* _WORK TO COMPLETE_: For the records below, report how many lines include "paras", with no accompanying text.

* _DATA TO USE_:
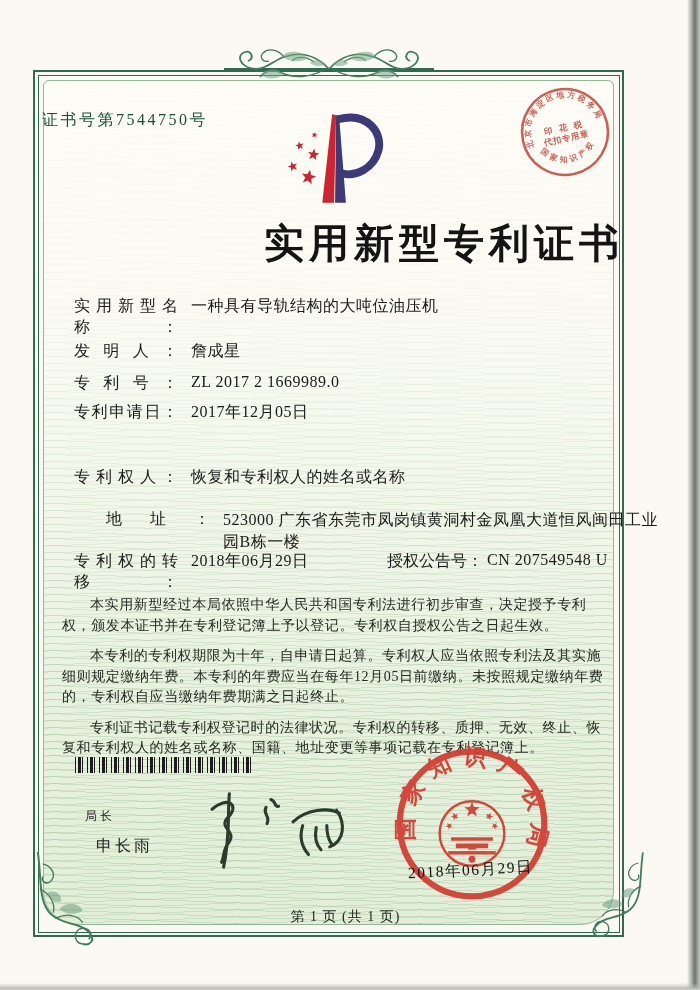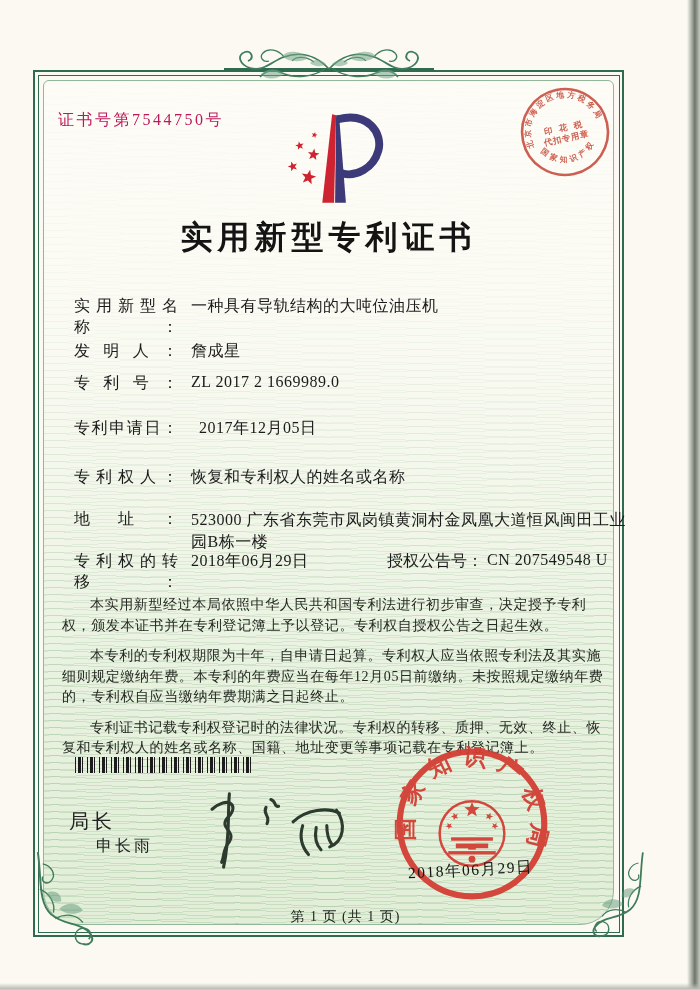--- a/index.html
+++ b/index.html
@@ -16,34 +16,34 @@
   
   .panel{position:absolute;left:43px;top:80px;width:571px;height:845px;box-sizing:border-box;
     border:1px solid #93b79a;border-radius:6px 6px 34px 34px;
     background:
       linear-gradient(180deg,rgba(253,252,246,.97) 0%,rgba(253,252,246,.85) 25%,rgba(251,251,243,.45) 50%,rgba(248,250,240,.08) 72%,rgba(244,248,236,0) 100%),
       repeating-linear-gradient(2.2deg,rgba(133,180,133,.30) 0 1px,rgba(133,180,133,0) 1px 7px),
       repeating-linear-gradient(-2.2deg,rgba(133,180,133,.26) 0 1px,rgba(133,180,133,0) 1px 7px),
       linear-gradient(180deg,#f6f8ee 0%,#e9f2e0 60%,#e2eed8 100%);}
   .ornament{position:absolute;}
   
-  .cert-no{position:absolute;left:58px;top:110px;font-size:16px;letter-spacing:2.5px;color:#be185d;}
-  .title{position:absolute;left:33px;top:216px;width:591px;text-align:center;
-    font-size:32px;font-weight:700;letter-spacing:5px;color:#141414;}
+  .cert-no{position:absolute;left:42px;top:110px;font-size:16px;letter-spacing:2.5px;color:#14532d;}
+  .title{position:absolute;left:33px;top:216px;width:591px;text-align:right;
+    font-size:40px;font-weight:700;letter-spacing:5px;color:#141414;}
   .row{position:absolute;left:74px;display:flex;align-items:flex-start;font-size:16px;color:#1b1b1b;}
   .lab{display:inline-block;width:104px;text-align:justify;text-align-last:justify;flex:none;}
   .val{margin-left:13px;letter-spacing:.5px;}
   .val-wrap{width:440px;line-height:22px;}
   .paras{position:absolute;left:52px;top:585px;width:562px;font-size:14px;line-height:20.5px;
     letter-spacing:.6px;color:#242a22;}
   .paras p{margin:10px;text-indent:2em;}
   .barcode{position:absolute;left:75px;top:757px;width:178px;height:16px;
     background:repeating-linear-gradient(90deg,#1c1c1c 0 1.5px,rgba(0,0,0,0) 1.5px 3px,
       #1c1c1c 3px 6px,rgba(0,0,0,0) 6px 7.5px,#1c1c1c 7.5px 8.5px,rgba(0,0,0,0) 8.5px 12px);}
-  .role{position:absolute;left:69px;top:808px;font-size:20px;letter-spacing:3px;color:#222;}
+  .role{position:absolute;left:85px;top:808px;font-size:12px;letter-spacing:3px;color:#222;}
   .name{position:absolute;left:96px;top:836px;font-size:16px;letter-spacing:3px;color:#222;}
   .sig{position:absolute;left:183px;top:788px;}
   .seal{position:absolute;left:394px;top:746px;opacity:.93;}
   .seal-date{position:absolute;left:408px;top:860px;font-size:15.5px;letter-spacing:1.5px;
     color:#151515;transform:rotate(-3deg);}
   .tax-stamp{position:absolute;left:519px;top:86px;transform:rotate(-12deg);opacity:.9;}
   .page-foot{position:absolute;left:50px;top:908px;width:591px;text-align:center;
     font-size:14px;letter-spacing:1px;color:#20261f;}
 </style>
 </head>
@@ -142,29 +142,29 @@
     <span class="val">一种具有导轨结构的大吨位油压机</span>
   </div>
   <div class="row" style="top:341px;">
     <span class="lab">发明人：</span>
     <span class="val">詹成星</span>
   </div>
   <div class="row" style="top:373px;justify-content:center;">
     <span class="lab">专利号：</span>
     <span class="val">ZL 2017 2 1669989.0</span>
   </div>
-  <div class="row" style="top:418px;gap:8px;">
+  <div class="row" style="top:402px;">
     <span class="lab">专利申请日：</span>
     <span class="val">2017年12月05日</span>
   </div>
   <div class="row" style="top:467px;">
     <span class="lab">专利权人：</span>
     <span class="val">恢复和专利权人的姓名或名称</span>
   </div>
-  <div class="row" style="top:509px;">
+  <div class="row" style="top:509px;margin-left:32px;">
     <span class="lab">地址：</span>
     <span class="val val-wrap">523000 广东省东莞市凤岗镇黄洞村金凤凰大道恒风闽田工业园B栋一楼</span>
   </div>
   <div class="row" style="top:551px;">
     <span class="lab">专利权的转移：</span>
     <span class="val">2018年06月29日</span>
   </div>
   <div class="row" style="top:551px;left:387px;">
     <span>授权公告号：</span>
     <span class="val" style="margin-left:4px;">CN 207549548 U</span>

* _RESULT OF THIS EXERCISE_: 2